[Difference listings]

▼

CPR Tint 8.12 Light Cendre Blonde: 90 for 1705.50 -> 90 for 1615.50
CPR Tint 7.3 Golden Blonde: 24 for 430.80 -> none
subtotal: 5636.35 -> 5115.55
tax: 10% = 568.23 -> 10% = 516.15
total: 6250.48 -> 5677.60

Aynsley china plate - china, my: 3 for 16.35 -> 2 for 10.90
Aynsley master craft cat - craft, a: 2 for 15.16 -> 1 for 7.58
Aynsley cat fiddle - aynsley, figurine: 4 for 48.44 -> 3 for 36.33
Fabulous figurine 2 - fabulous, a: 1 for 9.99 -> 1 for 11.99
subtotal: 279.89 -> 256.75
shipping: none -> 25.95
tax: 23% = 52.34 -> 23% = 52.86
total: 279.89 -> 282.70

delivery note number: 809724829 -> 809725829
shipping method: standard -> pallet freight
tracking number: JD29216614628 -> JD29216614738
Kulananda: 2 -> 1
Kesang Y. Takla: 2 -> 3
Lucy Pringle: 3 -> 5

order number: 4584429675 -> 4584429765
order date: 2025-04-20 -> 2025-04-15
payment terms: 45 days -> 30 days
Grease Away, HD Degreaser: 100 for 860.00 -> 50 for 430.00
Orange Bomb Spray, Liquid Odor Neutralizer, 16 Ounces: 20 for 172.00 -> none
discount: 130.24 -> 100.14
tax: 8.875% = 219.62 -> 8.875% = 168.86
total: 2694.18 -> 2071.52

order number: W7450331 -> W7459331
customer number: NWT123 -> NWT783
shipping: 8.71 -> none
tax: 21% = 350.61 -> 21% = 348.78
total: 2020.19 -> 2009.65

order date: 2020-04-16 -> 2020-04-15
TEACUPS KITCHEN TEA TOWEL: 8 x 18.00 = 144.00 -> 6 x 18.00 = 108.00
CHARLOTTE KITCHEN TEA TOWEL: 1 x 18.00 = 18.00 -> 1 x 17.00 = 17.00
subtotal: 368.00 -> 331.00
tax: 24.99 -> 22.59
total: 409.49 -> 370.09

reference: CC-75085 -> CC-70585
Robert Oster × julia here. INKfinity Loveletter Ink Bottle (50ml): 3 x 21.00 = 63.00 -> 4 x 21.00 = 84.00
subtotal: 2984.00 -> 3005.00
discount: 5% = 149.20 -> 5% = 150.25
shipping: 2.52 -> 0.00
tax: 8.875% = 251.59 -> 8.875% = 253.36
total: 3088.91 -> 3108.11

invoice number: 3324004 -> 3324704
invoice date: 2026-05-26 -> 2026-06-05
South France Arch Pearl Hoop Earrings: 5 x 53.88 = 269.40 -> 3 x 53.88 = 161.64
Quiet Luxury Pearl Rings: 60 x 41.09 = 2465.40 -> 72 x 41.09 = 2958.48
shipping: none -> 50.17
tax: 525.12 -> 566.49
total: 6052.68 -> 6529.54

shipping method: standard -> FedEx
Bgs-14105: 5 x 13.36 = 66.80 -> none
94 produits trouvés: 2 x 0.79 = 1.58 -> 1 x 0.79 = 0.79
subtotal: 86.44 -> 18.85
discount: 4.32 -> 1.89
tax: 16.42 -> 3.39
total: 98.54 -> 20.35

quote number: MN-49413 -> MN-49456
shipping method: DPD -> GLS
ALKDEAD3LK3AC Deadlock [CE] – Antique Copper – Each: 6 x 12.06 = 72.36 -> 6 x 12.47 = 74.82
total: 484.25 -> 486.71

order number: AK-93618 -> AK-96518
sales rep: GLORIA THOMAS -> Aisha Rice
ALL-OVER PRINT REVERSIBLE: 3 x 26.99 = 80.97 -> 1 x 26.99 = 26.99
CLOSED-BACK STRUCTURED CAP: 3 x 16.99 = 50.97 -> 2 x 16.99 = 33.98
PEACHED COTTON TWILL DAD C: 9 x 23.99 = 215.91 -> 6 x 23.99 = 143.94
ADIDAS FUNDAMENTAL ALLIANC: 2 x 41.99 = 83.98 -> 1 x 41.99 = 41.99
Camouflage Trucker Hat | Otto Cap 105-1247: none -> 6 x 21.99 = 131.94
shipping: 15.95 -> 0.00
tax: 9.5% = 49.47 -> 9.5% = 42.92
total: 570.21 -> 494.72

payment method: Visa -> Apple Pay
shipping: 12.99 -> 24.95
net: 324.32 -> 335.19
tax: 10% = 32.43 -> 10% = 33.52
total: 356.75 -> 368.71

▲

**Exercise brief:** Reproduce all of the entries word for word. Omit nothing.

**Response:**
CPR Tint 8.12 Light Cendre Blonde: 90 for 1705.50 -> 90 for 1615.50
CPR Tint 7.3 Golden Blonde: 24 for 430.80 -> none
subtotal: 5636.35 -> 5115.55
tax: 10% = 568.23 -> 10% = 516.15
total: 6250.48 -> 5677.60

Aynsley china plate - china, my: 3 for 16.35 -> 2 for 10.90
Aynsley master craft cat - craft, a: 2 for 15.16 -> 1 for 7.58
Aynsley cat fiddle - aynsley, figurine: 4 for 48.44 -> 3 for 36.33
Fabulous figurine 2 - fabulous, a: 1 for 9.99 -> 1 for 11.99
subtotal: 279.89 -> 256.75
shipping: none -> 25.95
tax: 23% = 52.34 -> 23% = 52.86
total: 279.89 -> 282.70

delivery note number: 809724829 -> 809725829
shipping method: standard -> pallet freight
tracking number: JD29216614628 -> JD29216614738
Kulananda: 2 -> 1
Kesang Y. Takla: 2 -> 3
Lucy Pringle: 3 -> 5

order number: 4584429675 -> 4584429765
order date: 2025-04-20 -> 2025-04-15
payment terms: 45 days -> 30 days
Grease Away, HD Degreaser: 100 for 860.00 -> 50 for 430.00
Orange Bomb Spray, Liquid Odor Neutralizer, 16 Ounces: 20 for 172.00 -> none
discount: 130.24 -> 100.14
tax: 8.875% = 219.62 -> 8.875% = 168.86
total: 2694.18 -> 2071.52

order number: W7450331 -> W7459331
customer number: NWT123 -> NWT783
shipping: 8.71 -> none
tax: 21% = 350.61 -> 21% = 348.78
total: 2020.19 -> 2009.65

order date: 2020-04-16 -> 2020-04-15
TEACUPS KITCHEN TEA TOWEL: 8 x 18.00 = 144.00 -> 6 x 18.00 = 108.00
CHARLOTTE KITCHEN TEA TOWEL: 1 x 18.00 = 18.00 -> 1 x 17.00 = 17.00
subtotal: 368.00 -> 331.00
tax: 24.99 -> 22.59
total: 409.49 -> 370.09

reference: CC-75085 -> CC-70585
Robert Oster × julia here. INKfinity Loveletter Ink Bottle (50ml): 3 x 21.00 = 63.00 -> 4 x 21.00 = 84.00
subtotal: 2984.00 -> 3005.00
discount: 5% = 149.20 -> 5% = 150.25
shipping: 2.52 -> 0.00
tax: 8.875% = 251.59 -> 8.875% = 253.36
total: 3088.91 -> 3108.11

invoice number: 3324004 -> 3324704
invoice date: 2026-05-26 -> 2026-06-05
South France Arch Pearl Hoop Earrings: 5 x 53.88 = 269.40 -> 3 x 53.88 = 161.64
Quiet Luxury Pearl Rings: 60 x 41.09 = 2465.40 -> 72 x 41.09 = 2958.48
shipping: none -> 50.17
tax: 525.12 -> 566.49
total: 6052.68 -> 6529.54

shipping method: standard -> FedEx
Bgs-14105: 5 x 13.36 = 66.80 -> none
94 produits trouvés: 2 x 0.79 = 1.58 -> 1 x 0.79 = 0.79
subtotal: 86.44 -> 18.85
discount: 4.32 -> 1.89
tax: 16.42 -> 3.39
total: 98.54 -> 20.35

quote number: MN-49413 -> MN-49456
shipping method: DPD -> GLS
ALKDEAD3LK3AC Deadlock [CE] – Antique Copper – Each: 6 x 12.06 = 72.36 -> 6 x 12.47 = 74.82
total: 484.25 -> 486.71

order number: AK-93618 -> AK-96518
sales rep: GLORIA THOMAS -> Aisha Rice
ALL-OVER PRINT REVERSIBLE: 3 x 26.99 = 80.97 -> 1 x 26.99 = 26.99
CLOSED-BACK STRUCTURED CAP: 3 x 16.99 = 50.97 -> 2 x 16.99 = 33.98
PEACHED COTTON TWILL DAD C: 9 x 23.99 = 215.91 -> 6 x 23.99 = 143.94
ADIDAS FUNDAMENTAL ALLIANC: 2 x 41.99 = 83.98 -> 1 x 41.99 = 41.99
Camouflage Trucker Hat | Otto Cap 105-1247: none -> 6 x 21.99 = 131.94
shipping: 15.95 -> 0.00
tax: 9.5% = 49.47 -> 9.5% = 42.92
total: 570.21 -> 494.72

payment method: Visa -> Apple Pay
shipping: 12.99 -> 24.95
net: 324.32 -> 335.19
tax: 10% = 32.43 -> 10% = 33.52
total: 356.75 -> 368.71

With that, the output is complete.